Problem details - From the line that contains "notebook in Colab." to the end of the entries, write out every line exactly, including both ends, and nothing more.

Change detection outputs
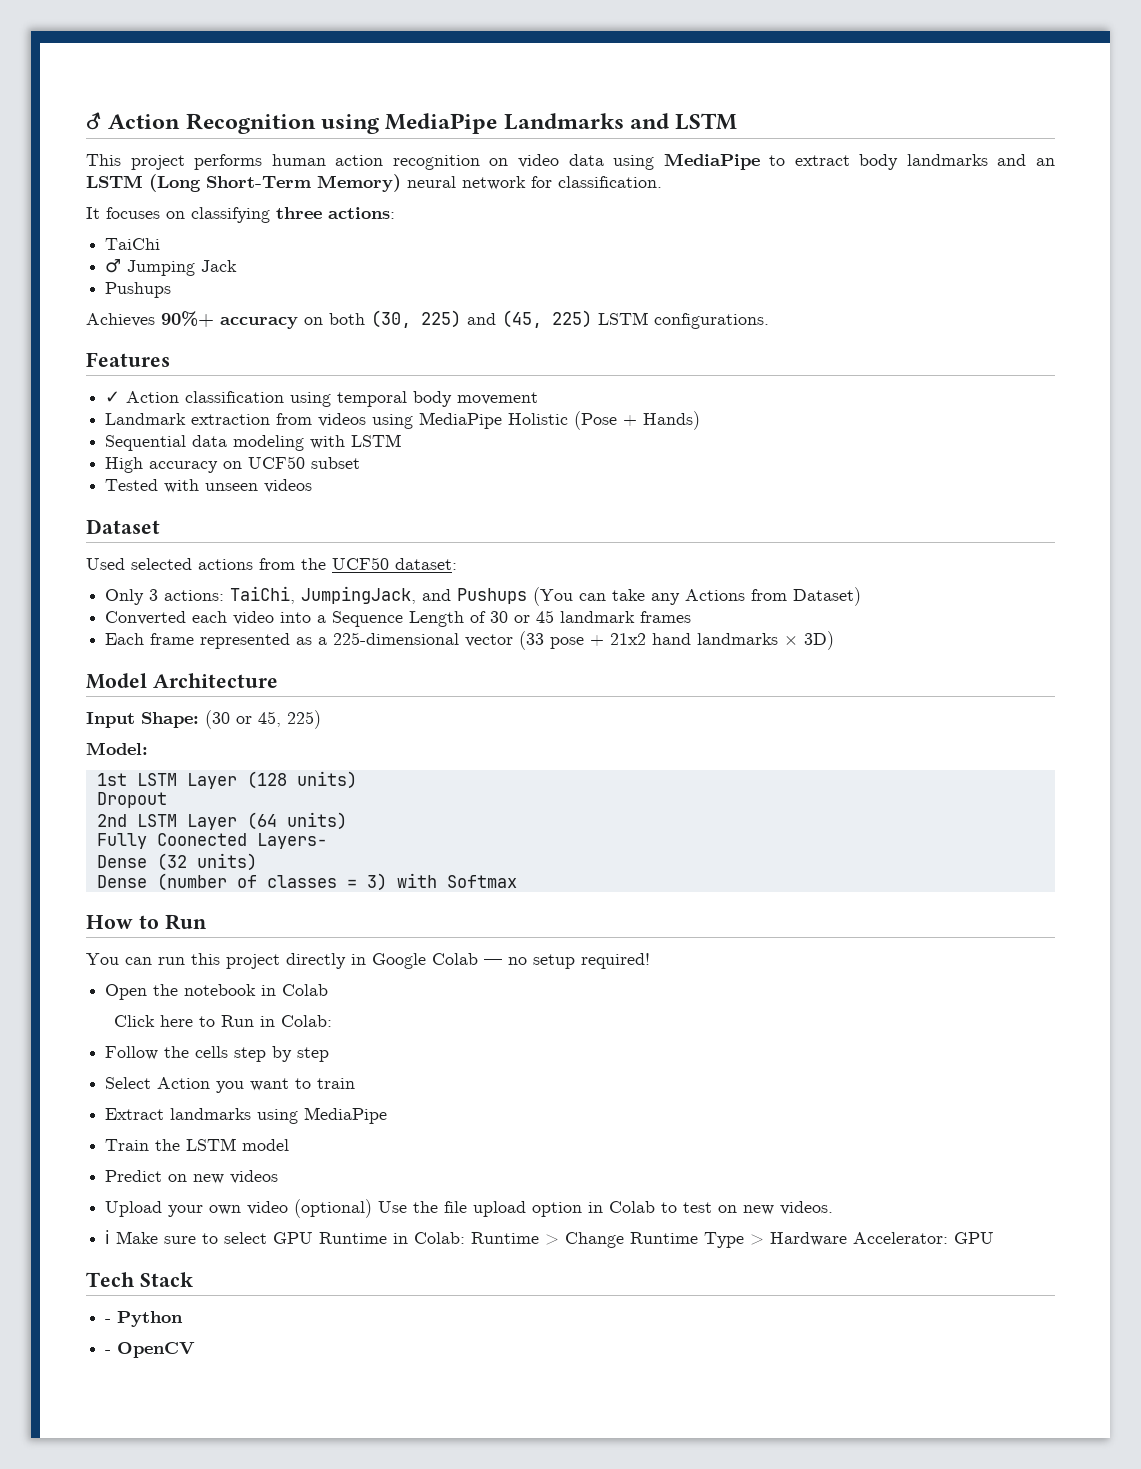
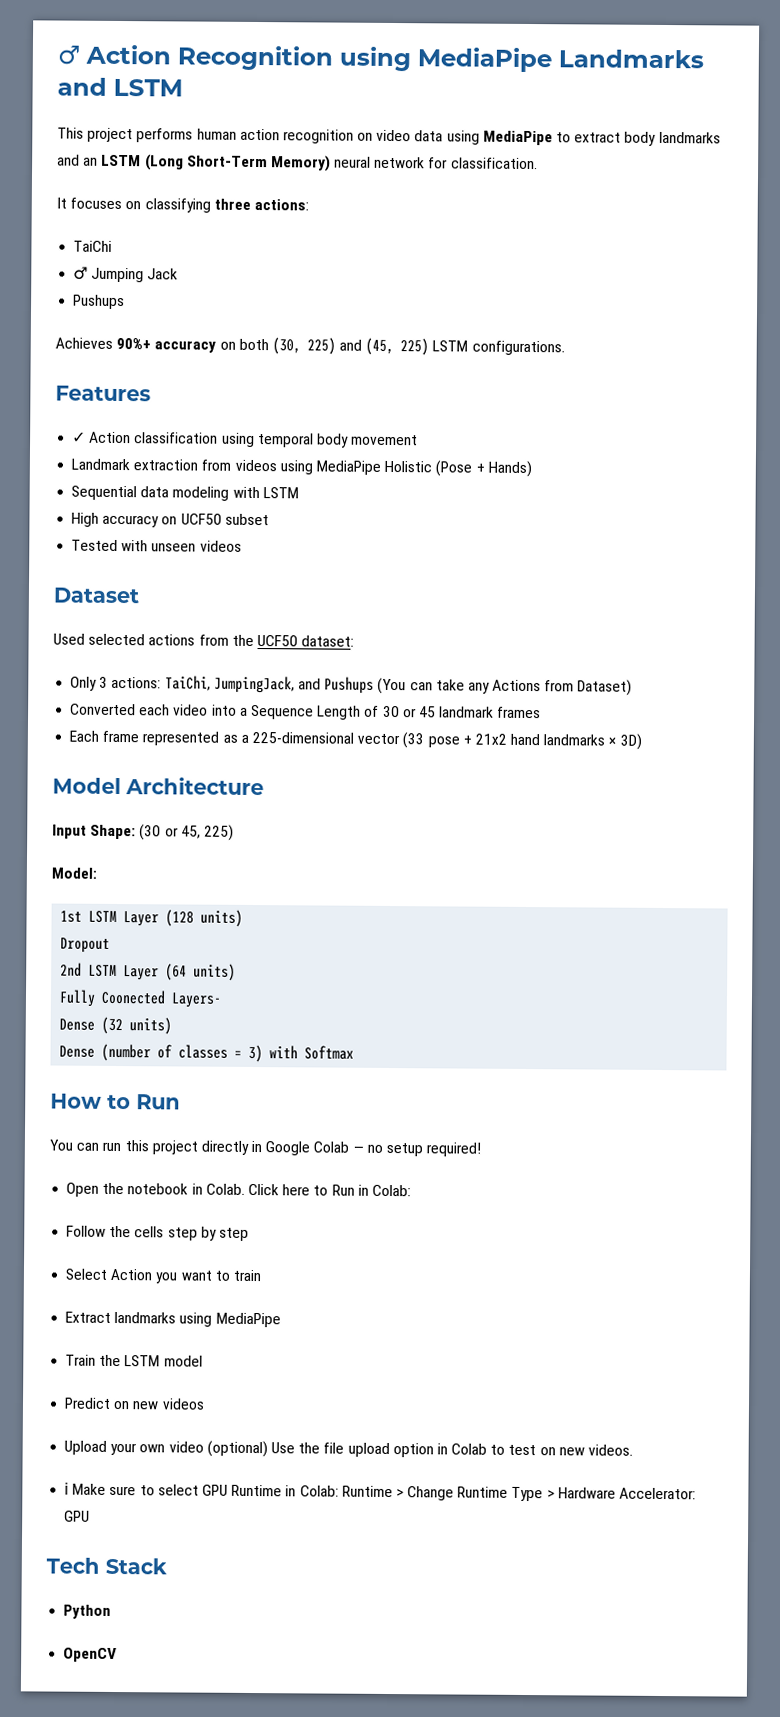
- Open the notebook in Colab
- Click here to Run in Colab:
+ Open the notebook in Colab. Click here to Run in Colab:
- - Python
+ Python
- - OpenCV
+ OpenCV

Answer to this problem -
+ Open the notebook in Colab. Click here to Run in Colab:
- - Python
+ Python
- - OpenCV
+ OpenCV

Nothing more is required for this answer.